Dataset records Block Start

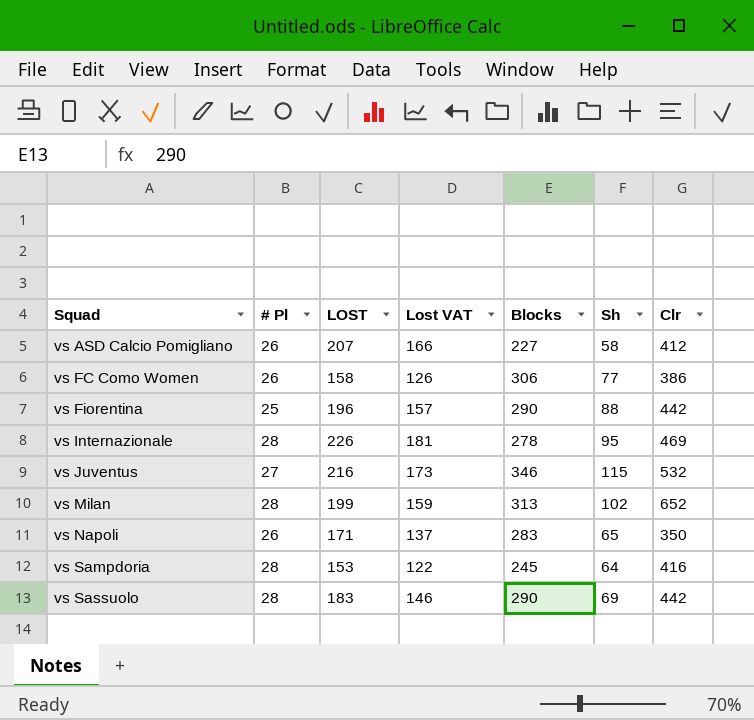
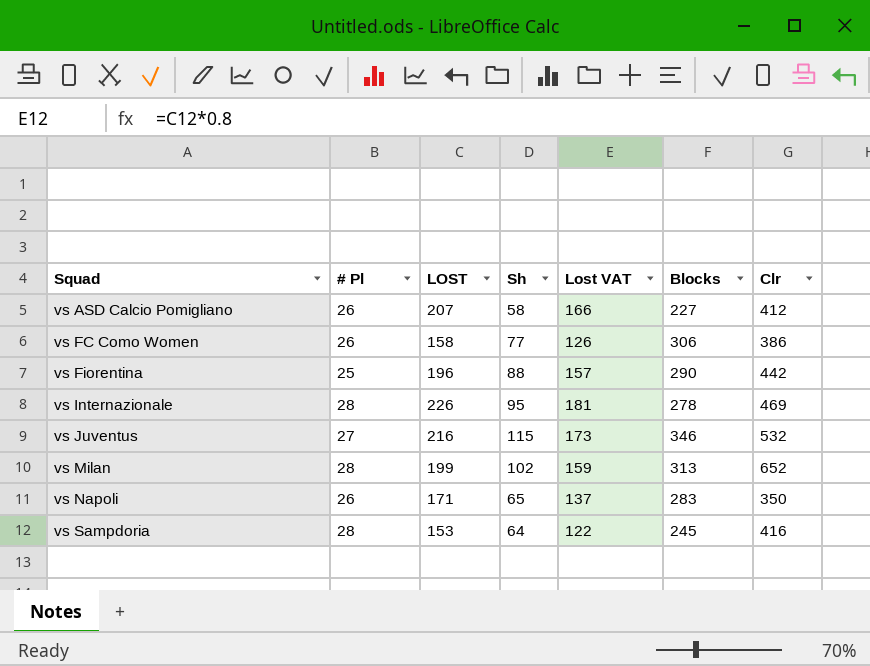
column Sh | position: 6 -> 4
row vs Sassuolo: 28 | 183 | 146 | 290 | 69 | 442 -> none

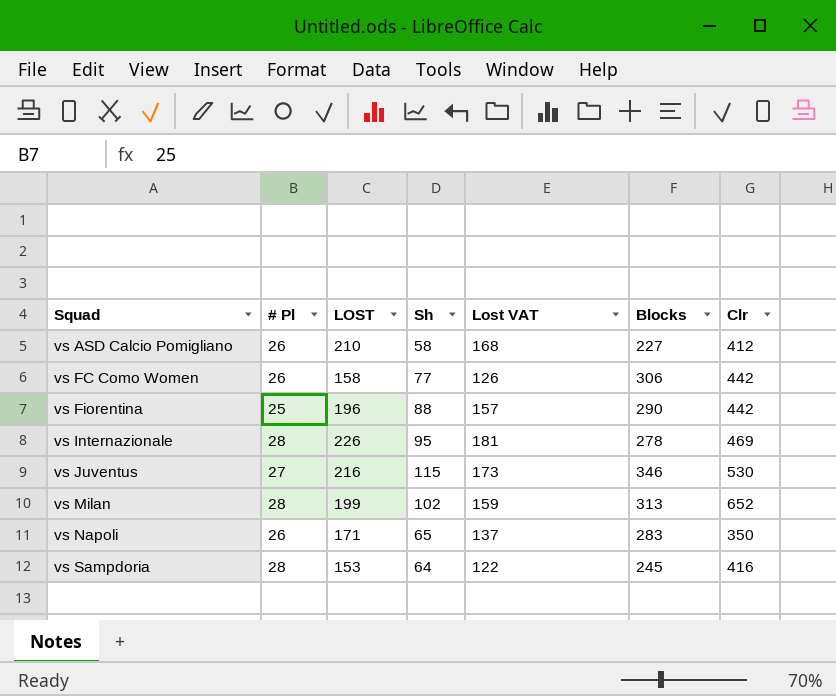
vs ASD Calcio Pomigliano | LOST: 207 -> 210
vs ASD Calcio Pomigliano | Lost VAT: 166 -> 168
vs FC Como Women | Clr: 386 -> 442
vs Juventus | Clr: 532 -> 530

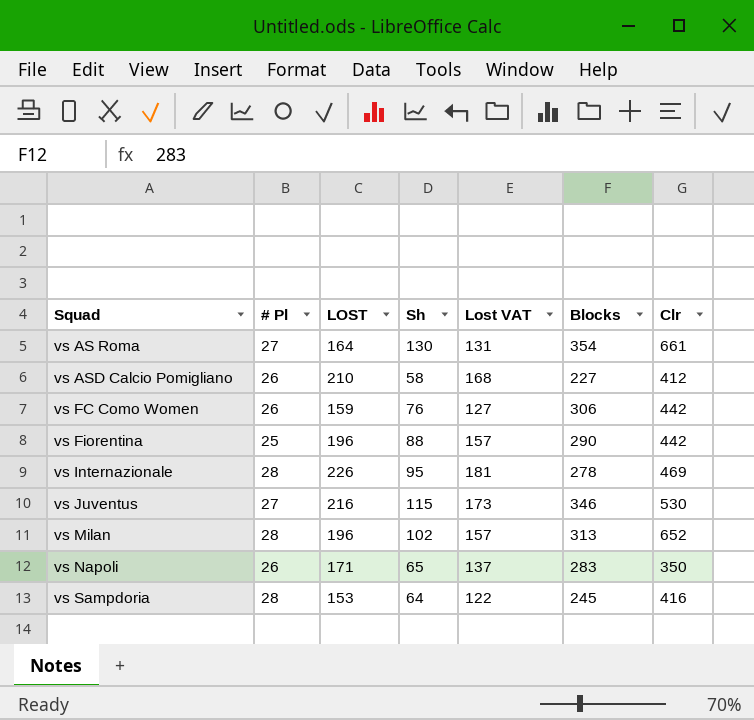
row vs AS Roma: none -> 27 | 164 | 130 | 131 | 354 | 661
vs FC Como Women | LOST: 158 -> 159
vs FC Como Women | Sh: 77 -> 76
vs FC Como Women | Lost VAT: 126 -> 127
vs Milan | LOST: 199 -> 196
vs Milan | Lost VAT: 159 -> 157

Dataset records Block End

Because the pictures are not wanted, retype every record exactly without them.

Exercise result:
column Sh | position: 6 -> 4
row vs Sassuolo: 28 | 183 | 146 | 290 | 69 | 442 -> none

vs ASD Calcio Pomigliano | LOST: 207 -> 210
vs ASD Calcio Pomigliano | Lost VAT: 166 -> 168
vs FC Como Women | Clr: 386 -> 442
vs Juventus | Clr: 532 -> 530

row vs AS Roma: none -> 27 | 164 | 130 | 131 | 354 | 661
vs FC Como Women | LOST: 158 -> 159
vs FC Como Women | Sh: 77 -> 76
vs FC Como Women | Lost VAT: 126 -> 127
vs Milan | LOST: 199 -> 196
vs Milan | Lost VAT: 159 -> 157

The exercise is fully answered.